Reproduce the records word for word, apart from the images they contain.

**TASK INPUTS**
== Segment start ==

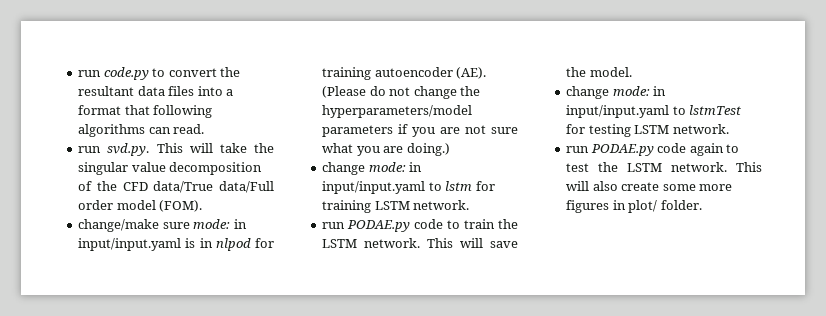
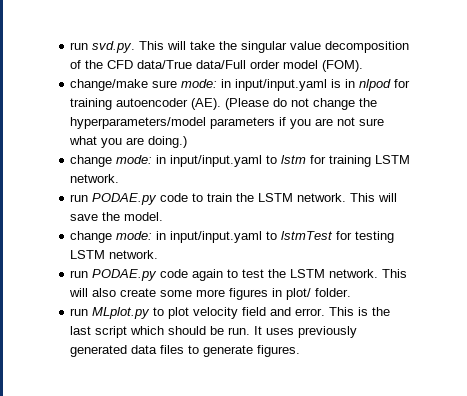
[78,67,241,80] [78,86,234,96] [78,105,213,118] [78,124,205,137] [78,146,102,153] run code.py to convert the resultant data files into a format that following algorithms can read. // run -> [70,42,89,50] run
(702, 205) none -> [70,307,391,319] [70,326,358,338] [70,345,301,357] // run MLplot.py to plot velocity field and error. This is the last script which should be run. It uses previously generated data files to generate figures.

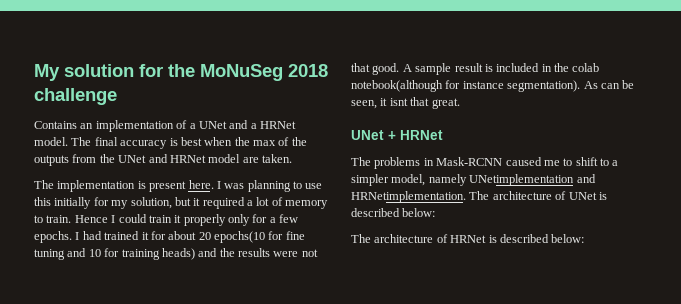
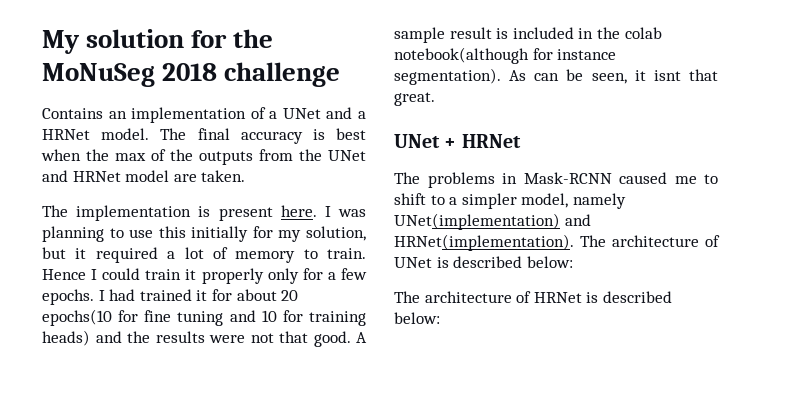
[469,174,596,186] [351,191,466,203] UNetimplementation and HRNetimplementation. -> [394,213,591,230] [394,234,574,251] UNet(implementation) and HRNet(implementation).

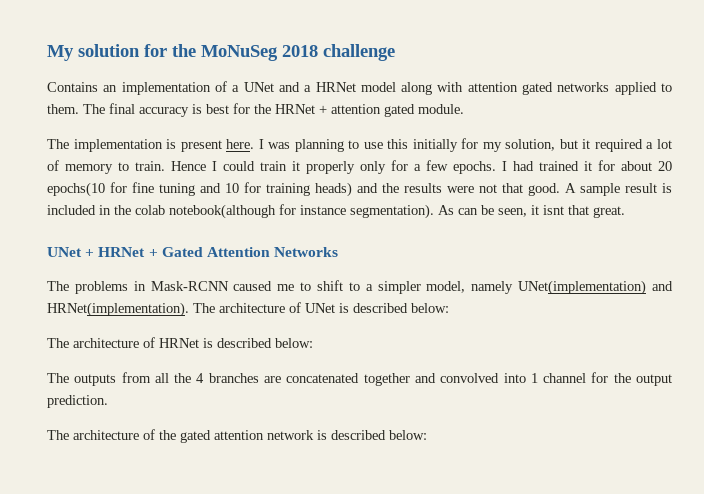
[101,128,150,140] model. -> [360,82,672,95] [47,104,79,114] model along with attention gated networks applied to them.
[41,149,366,165] [42,170,246,182] when the max of the outputs from the UNet and HRNet model are taken. -> [233,103,464,117] for the HRNet + attention gated module.
(521, 141) none -> [148,247,339,257] + Gated Attention Networks
(440, 318) none -> [47,372,672,386] [47,395,108,408] [47,429,427,443] // The outputs from all the 4 branches are concatenated together and convolved into 1 channel for the output prediction. // The architecture of the gated attention network is described below:

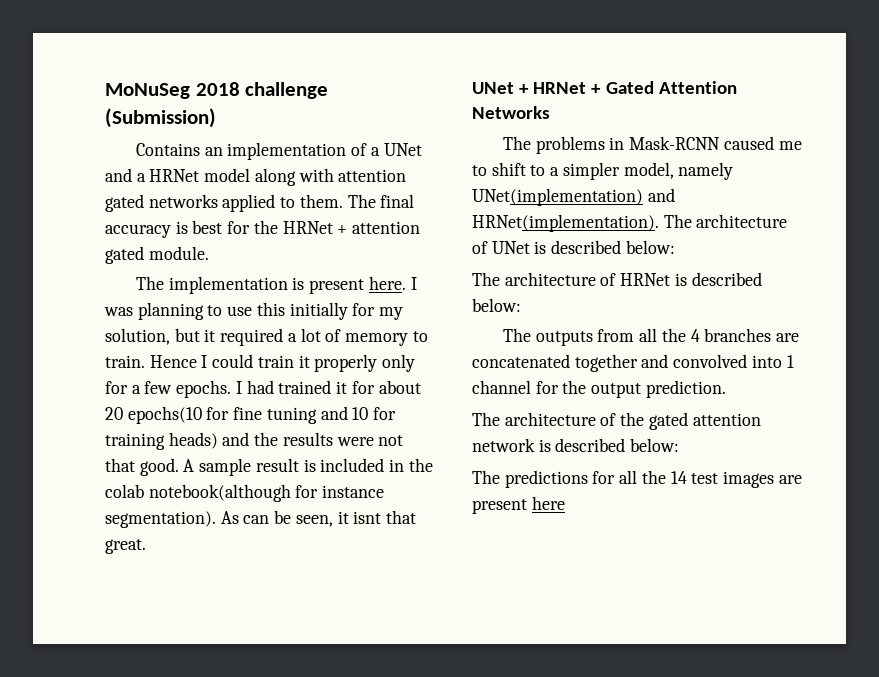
[47,44,196,61] My solution for the -> (105, 91) none
(395, 52) none -> [105,108,216,128] (Submission)
(427, 435) none -> [472,470,802,488] [472,496,565,514] // The predictions for all the 14 test images are present here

== Segment end ==

**SOLUTION FOR THIS EXERCISE**
[78,67,241,80] [78,86,234,96] [78,105,213,118] [78,124,205,137] [78,146,102,153] run code.py to convert the resultant data files into a format that following algorithms can read. // run -> [70,42,89,50] run
(702, 205) none -> [70,307,391,319] [70,326,358,338] [70,345,301,357] // run MLplot.py to plot velocity field and error. This is the last script which should be run. It uses previously generated data files to generate figures.

[469,174,596,186] [351,191,466,203] UNetimplementation and HRNetimplementation. -> [394,213,591,230] [394,234,574,251] UNet(implementation) and HRNet(implementation).

[101,128,150,140] model. -> [360,82,672,95] [47,104,79,114] model along with attention gated networks applied to them.
[41,149,366,165] [42,170,246,182] when the max of the outputs from the UNet and HRNet model are taken. -> [233,103,464,117] for the HRNet + attention gated module.
(521, 141) none -> [148,247,339,257] + Gated Attention Networks
(440, 318) none -> [47,372,672,386] [47,395,108,408] [47,429,427,443] // The outputs from all the 4 branches are concatenated together and convolved into 1 channel for the output prediction. // The architecture of the gated attention network is described below:

[47,44,196,61] My solution for the -> (105, 91) none
(395, 52) none -> [105,108,216,128] (Submission)
(427, 435) none -> [472,470,802,488] [472,496,565,514] // The predictions for all the 14 test images are present here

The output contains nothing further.